**EXERCISE REQUIREMENTS:** When the records are reproduced, each one must match exactly, and no picture may be kept.
....
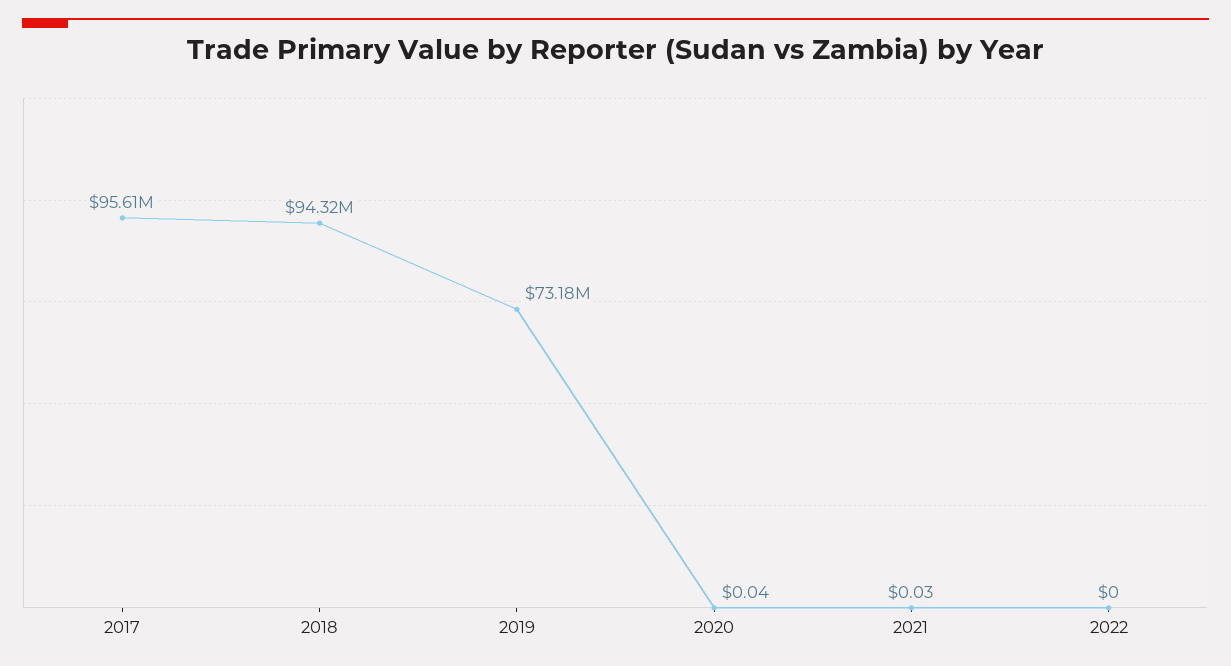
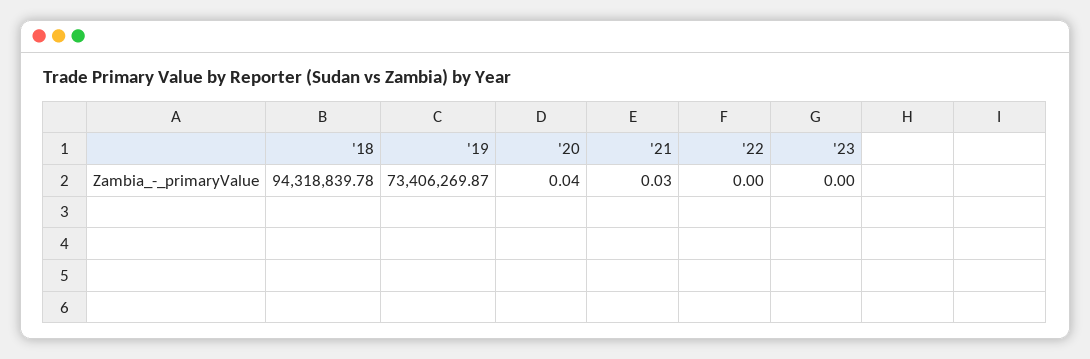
2017: 95610000 -> none
2019: 73180000 -> 73406269.87
'23: none -> 0

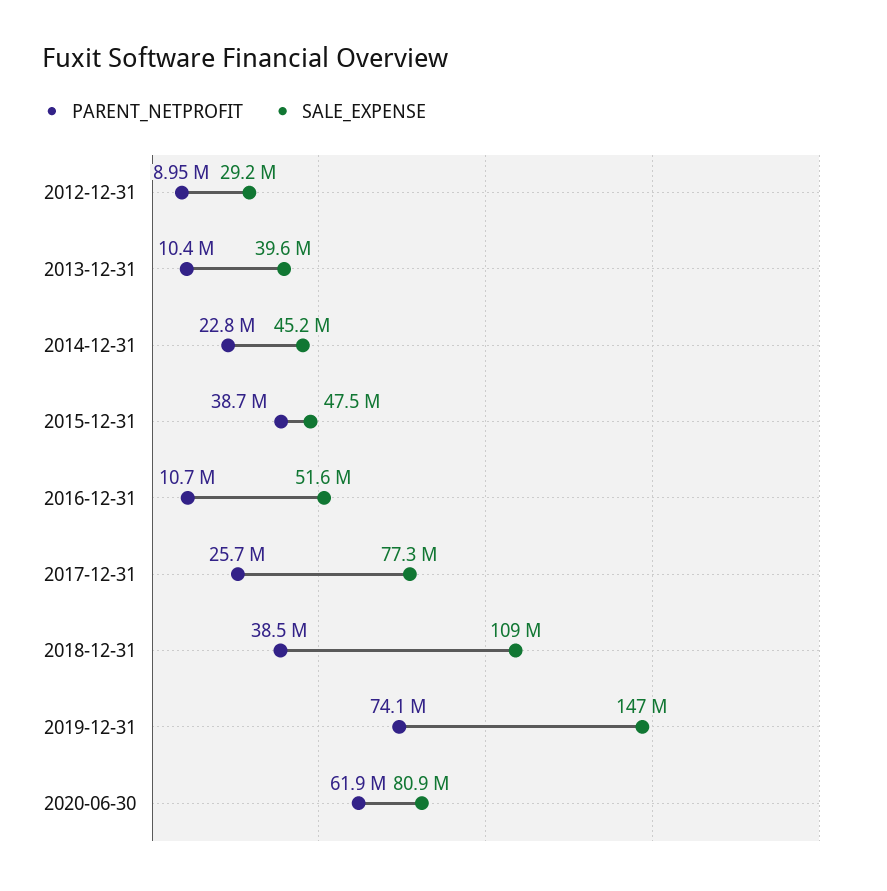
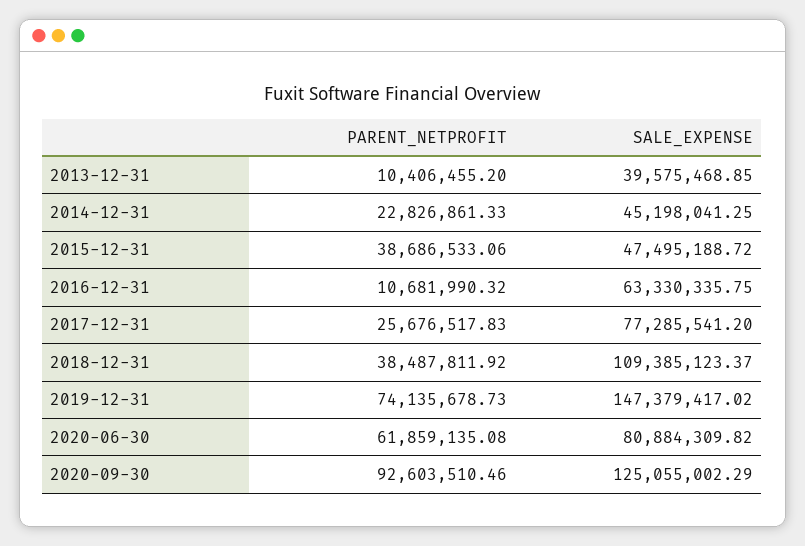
PARENT_NETPROFIT, 2012-12-31: 8950000 -> none
SALE_EXPENSE, 2012-12-31: 29200000 -> none
SALE_EXPENSE, 2016-12-31: 51600000 -> 63330335.75
PARENT_NETPROFIT, 2020-09-30: none -> 92603510.46
SALE_EXPENSE, 2020-09-30: none -> 125055002.29

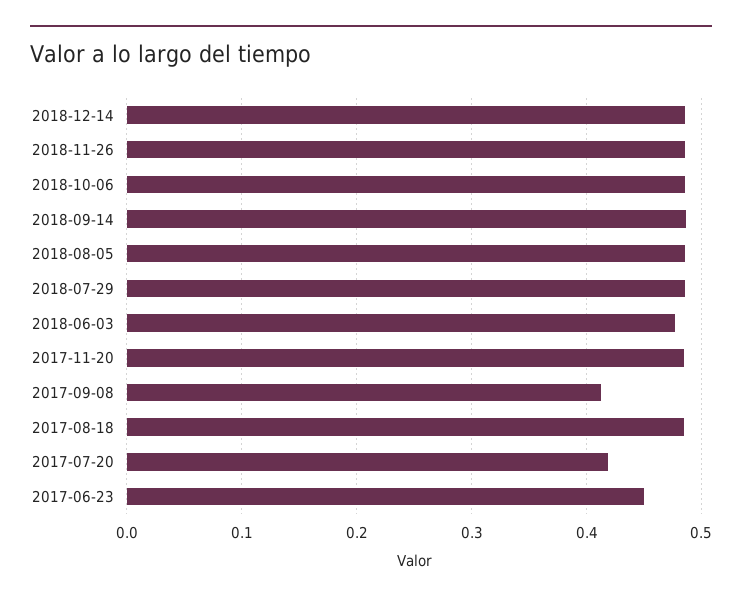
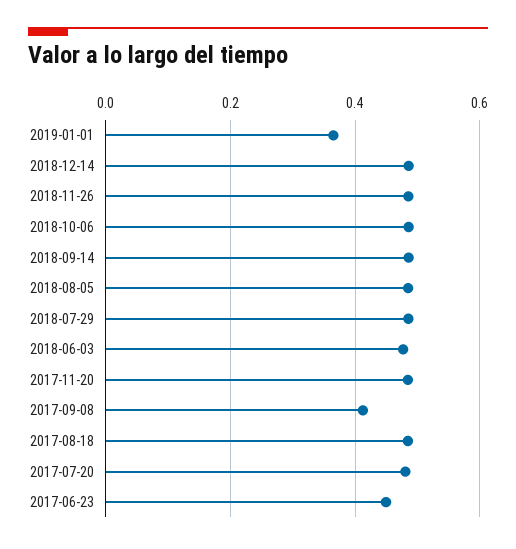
2017-07-20: 0.42 -> 0.48
2019-01-01: none -> 0.36

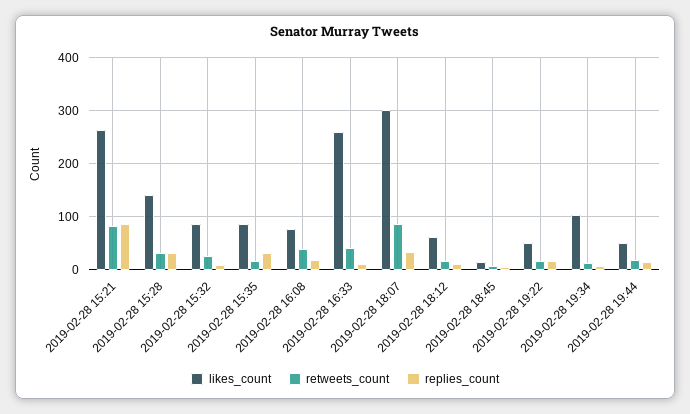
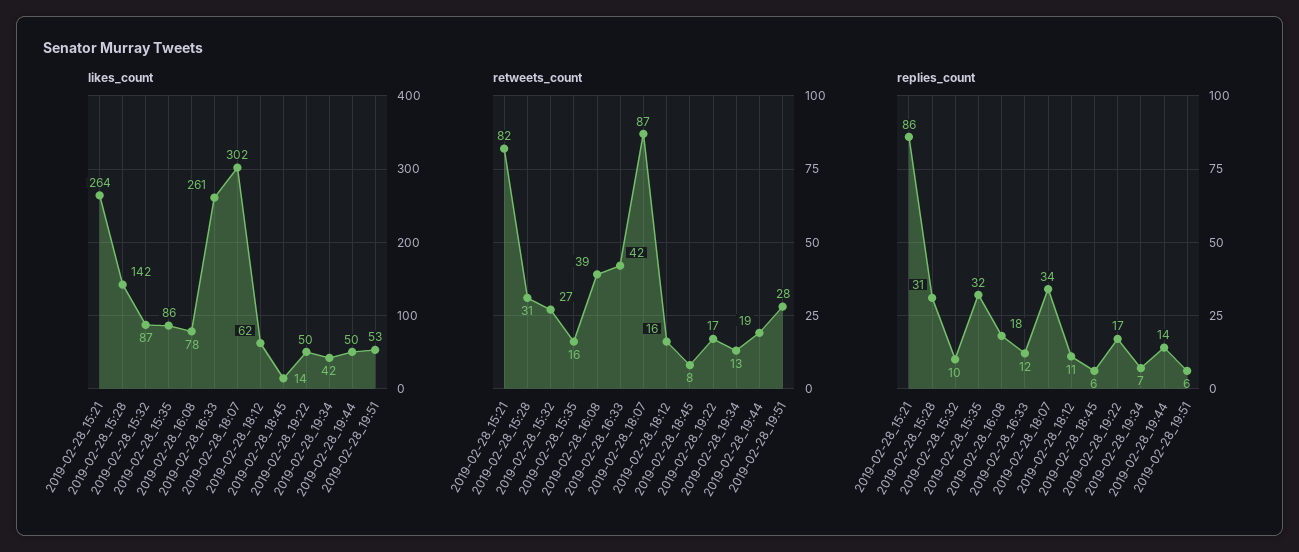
likes_count, 2019-02-28 19:34: 100 -> 42
likes_count, 2019-02-28_19:51: none -> 53
retweets_count, 2019-02-28_19:51: none -> 28
replies_count, 2019-02-28_19:51: none -> 6

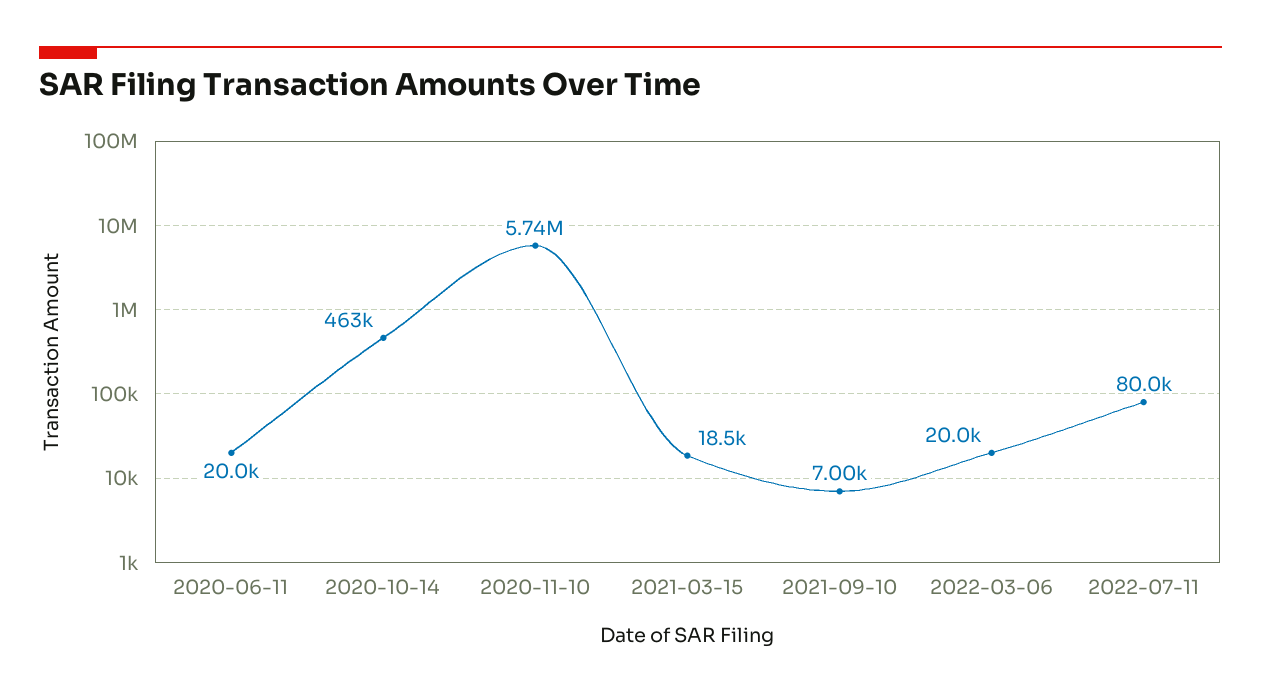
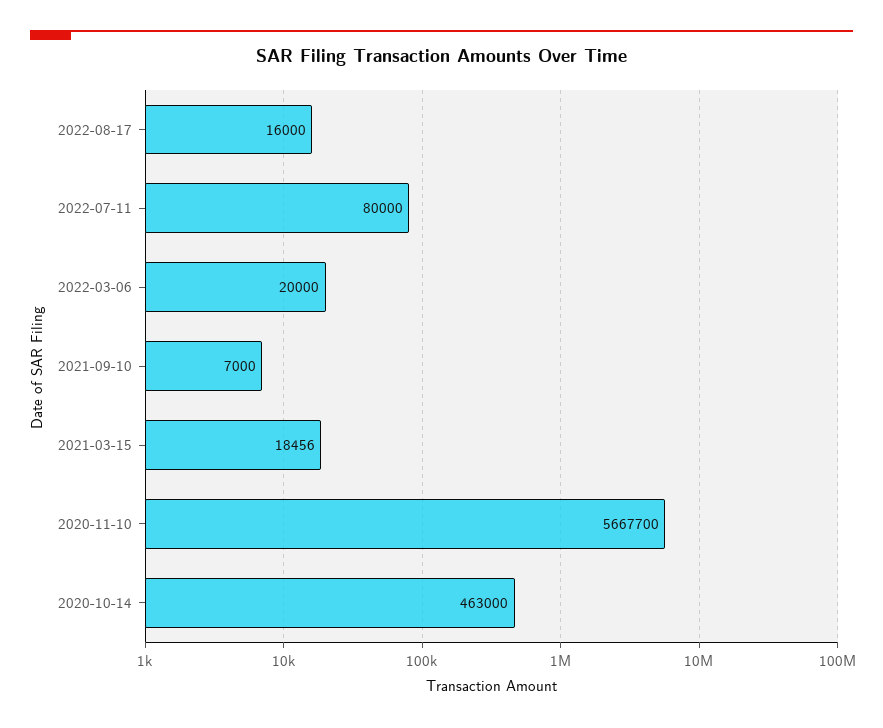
2020-06-11: 20000 -> none
2020-11-10: 5740000 -> 5667700
2022-08-17: none -> 16000

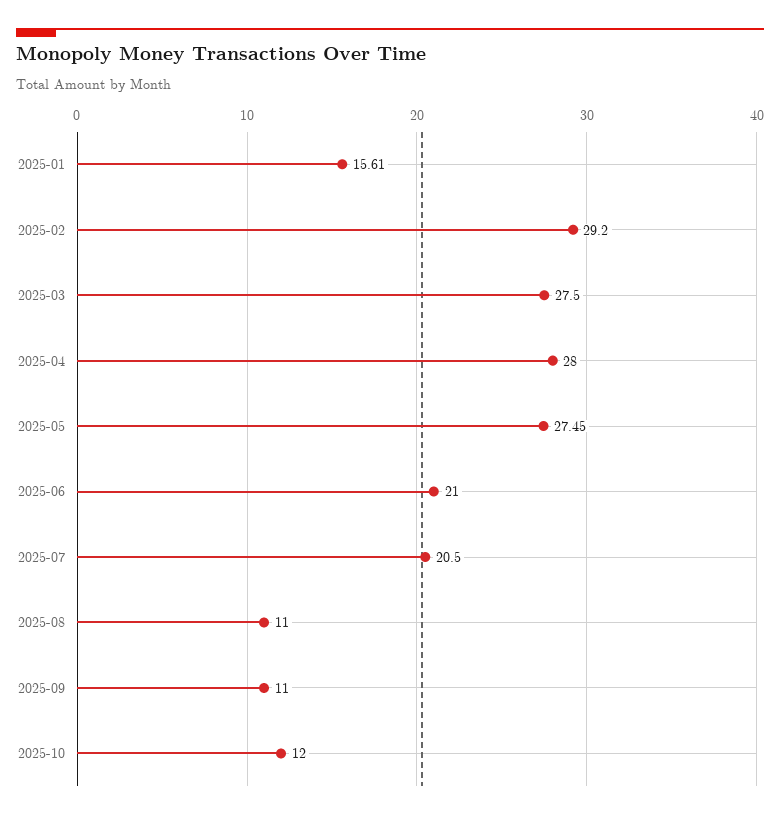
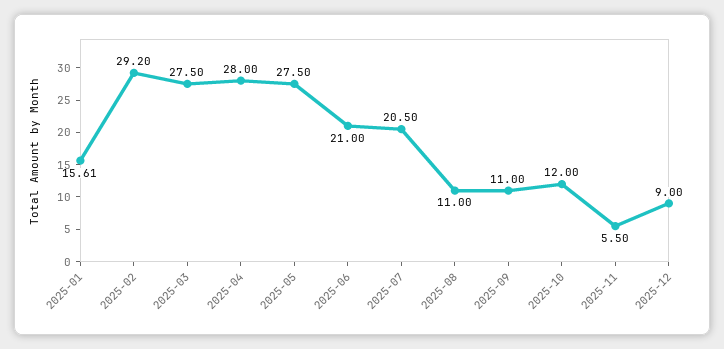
2025-05: 27.45 -> 27.5
2025-11: none -> 5.5
2025-12: none -> 9

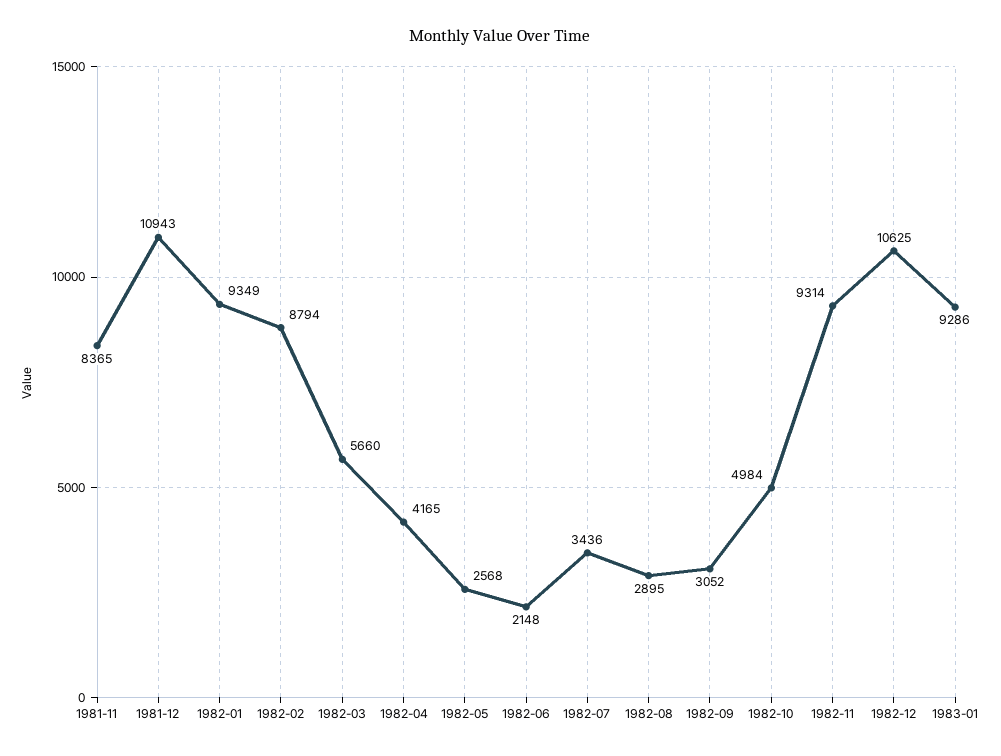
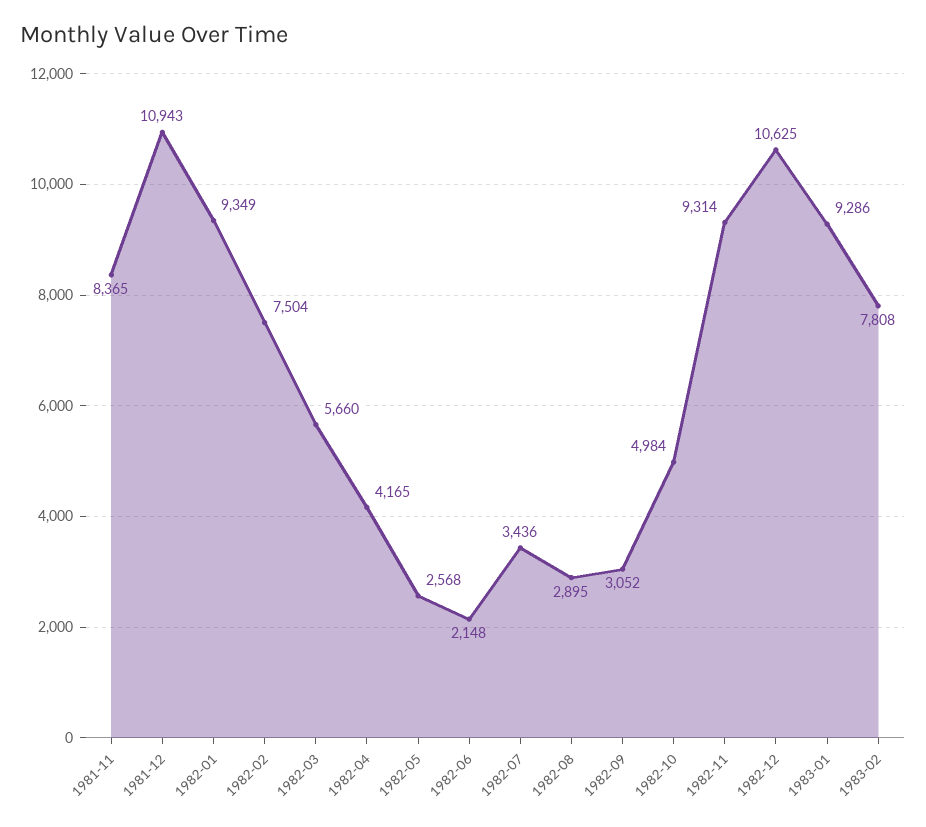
1982-02: 8794 -> 7504
1983-02: none -> 7808

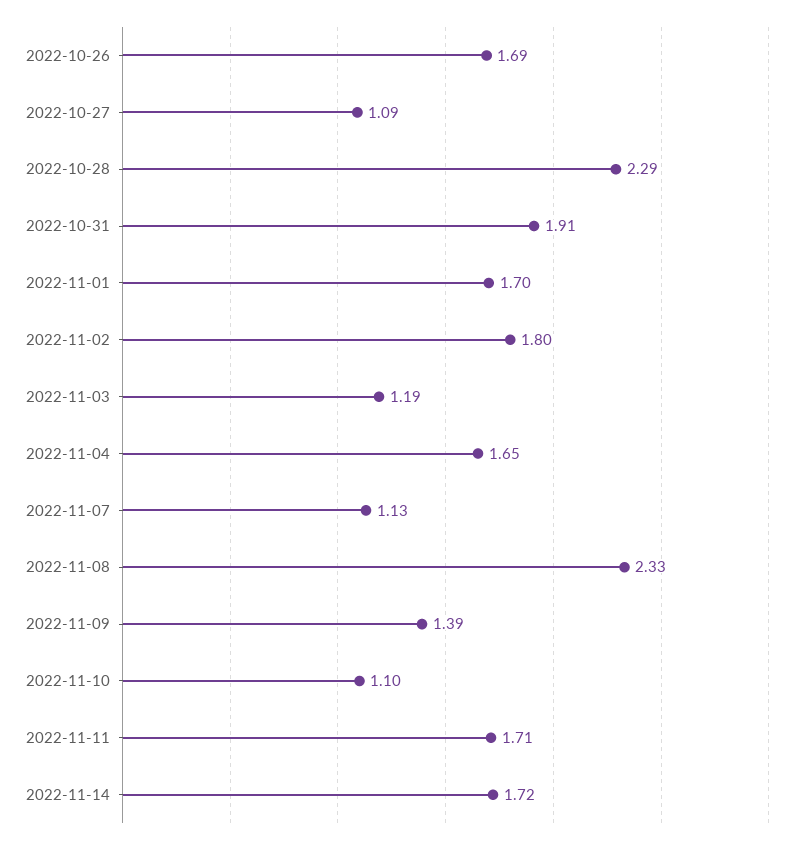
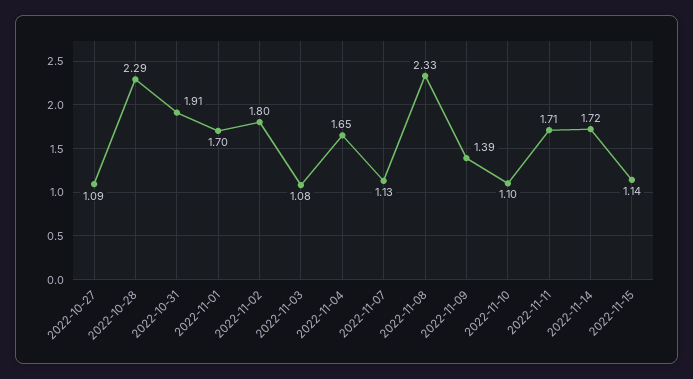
2022-10-26: 1.69 -> none
2022-11-03: 1.19 -> 1.08
2022-11-15: none -> 1.14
....
**WRITTEN ANSWER:**
2017: 95610000 -> none
2019: 73180000 -> 73406269.87
'23: none -> 0

PARENT_NETPROFIT, 2012-12-31: 8950000 -> none
SALE_EXPENSE, 2012-12-31: 29200000 -> none
SALE_EXPENSE, 2016-12-31: 51600000 -> 63330335.75
PARENT_NETPROFIT, 2020-09-30: none -> 92603510.46
SALE_EXPENSE, 2020-09-30: none -> 125055002.29

2017-07-20: 0.42 -> 0.48
2019-01-01: none -> 0.36

likes_count, 2019-02-28 19:34: 100 -> 42
likes_count, 2019-02-28_19:51: none -> 53
retweets_count, 2019-02-28_19:51: none -> 28
replies_count, 2019-02-28_19:51: none -> 6

2020-06-11: 20000 -> none
2020-11-10: 5740000 -> 5667700
2022-08-17: none -> 16000

2025-05: 27.45 -> 27.5
2025-11: none -> 5.5
2025-12: none -> 9

1982-02: 8794 -> 7504
1983-02: none -> 7808

2022-10-26: 1.69 -> none
2022-11-03: 1.19 -> 1.08
2022-11-15: none -> 1.14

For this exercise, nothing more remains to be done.